Sono nato nel 1999 quindi né millennial né generazione Z, i miei genitori sono quelli del ceto medio basic della provincia: lavori in fabbrica, prendi bei soldi, ti fai la casa, ti fai la famiglia, hai la possibilità di mandare un figlio all’università (ma anche due senza troppi sacrifici in fondo), e poi vabbè la pensione. Per intenderci: quella composizione che dopo il 2008 ha preso una mazzata e prima del covid aveva iniziato a risollevarsi un poco, ecco quella roba là.

Insomma, quel ceto medio di provincia, che si era costituito come soggettività politica proprio intorno a quella concezione di medietà, che sembrava assicurargli un sereno e progressivo aumento delle proprie condizioni. Fra quelle prospettive future c’ero pure io, il tenero pargolo che si poteva mandare all’università e che poi avrebbe trovato il lavoro figo e altre magnifiche sorti e progressive. Arriva il 2008 e tutti si rendono conto che i giovani saranno spacciati, quelli che già studiano saranno i primi a finire male, gli altri si vedrà, ma nessuno ha voglia di pensarci perché tanto può solo peggiorare (come l’età a cui si andrà in pensione, del resto).

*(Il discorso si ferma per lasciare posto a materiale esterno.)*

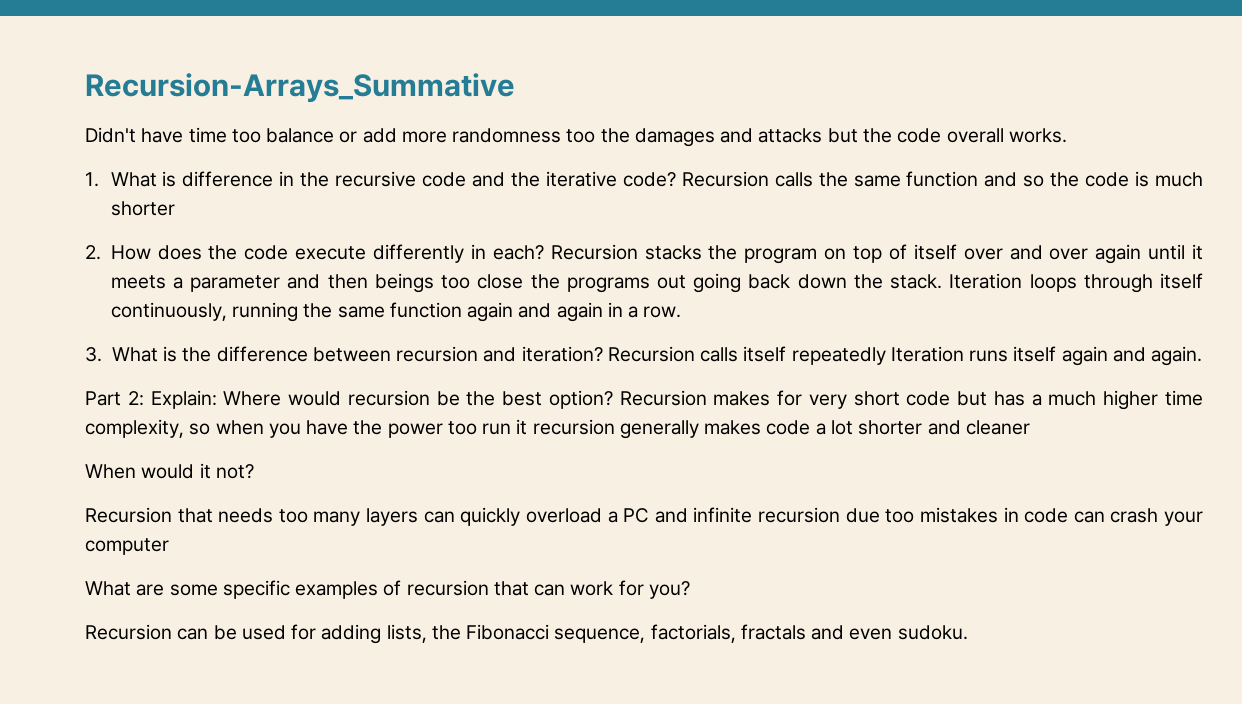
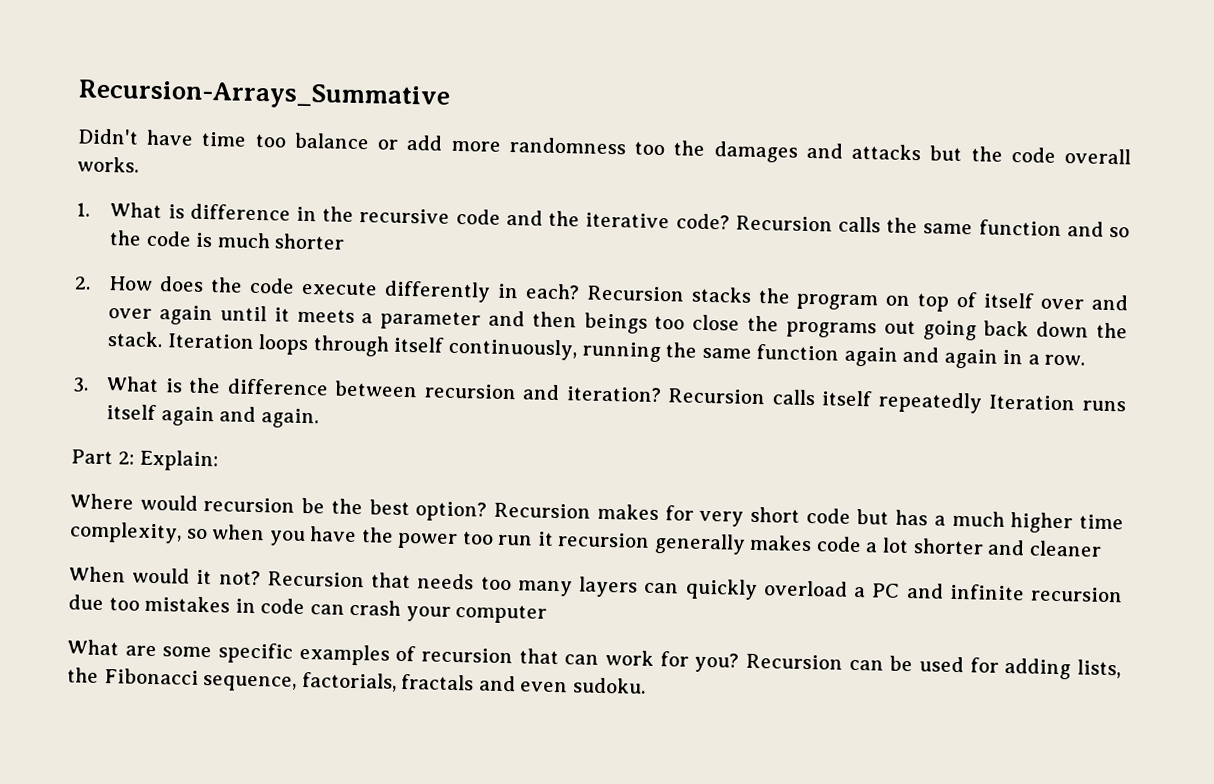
(217, 399) none -> (220, 460) //
(254, 471) // -> (261, 578) none
(690, 590) // -> (740, 662) none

Appartengo a quella seconda generazione di università (veramente) di massa, quella che ha fatto breccia anche in provincia. Per farvi capire: l’esplosione di universitari dalle mie parti (provincia di Belluno) è avvenuta per coloro che sono nati attorno al 90 o poco prima, tutta gente spacciata, costretti ad essere giovani a vita, in condizioni di perenne dipendenza economica dai loro genitori, la volontà insoddisfatta di andarsene di casa (e dalla provincia) etc. Di base condividiamo lo stesso futuro precario ma, a differenza della generazione dell’Onda, la mia generazione non ha assistito, in età abbastanza matura da rendersene conto, al brusco cambio di prospettiva verso la palude delle aspettative discendenti, ma ha fatto della crisi la sua adolescenza.

Quella generazione che ha interiorizzato (anche nella scelta dell’università), il paradigma delle aspirazioni stanche e che guarda al proprio futuro con un cinismo piatto e neanche più (nel senso stretto della parola) pessimista, piuttosto che con la paura che media, politicanti e gruppi indie di 40enni vorrebbero dipingergli addosso.

Insomma: se il futuro arriva, di positivo non ci si aspetta nulla, di ciò che invece avverrà di negativo difficilmente si resterà sorpresi. La delusione ha lasciato spazio alla disillusione. Il fatto che le cose possano solo peggiorare è assodato e non stupisce più di tanto. Per riprendere il testo di uno striscione appeso al balcone di qualche universitario quarantenato ai tempi del lockdown: andrà tutto a puttane.

Apocalypse Noi

Bene, ora arriviamo al nodo che interessa veramente a noi comunisti: di tutto sto calderone di sentimenti e aspirazioni stanche che ce ne facciamo? Di tutto sto cinismo e disillusione individuali, cosa effettivamente si distilla nella coscienza collettiva, cosa si deposita nella formazione di soggettività.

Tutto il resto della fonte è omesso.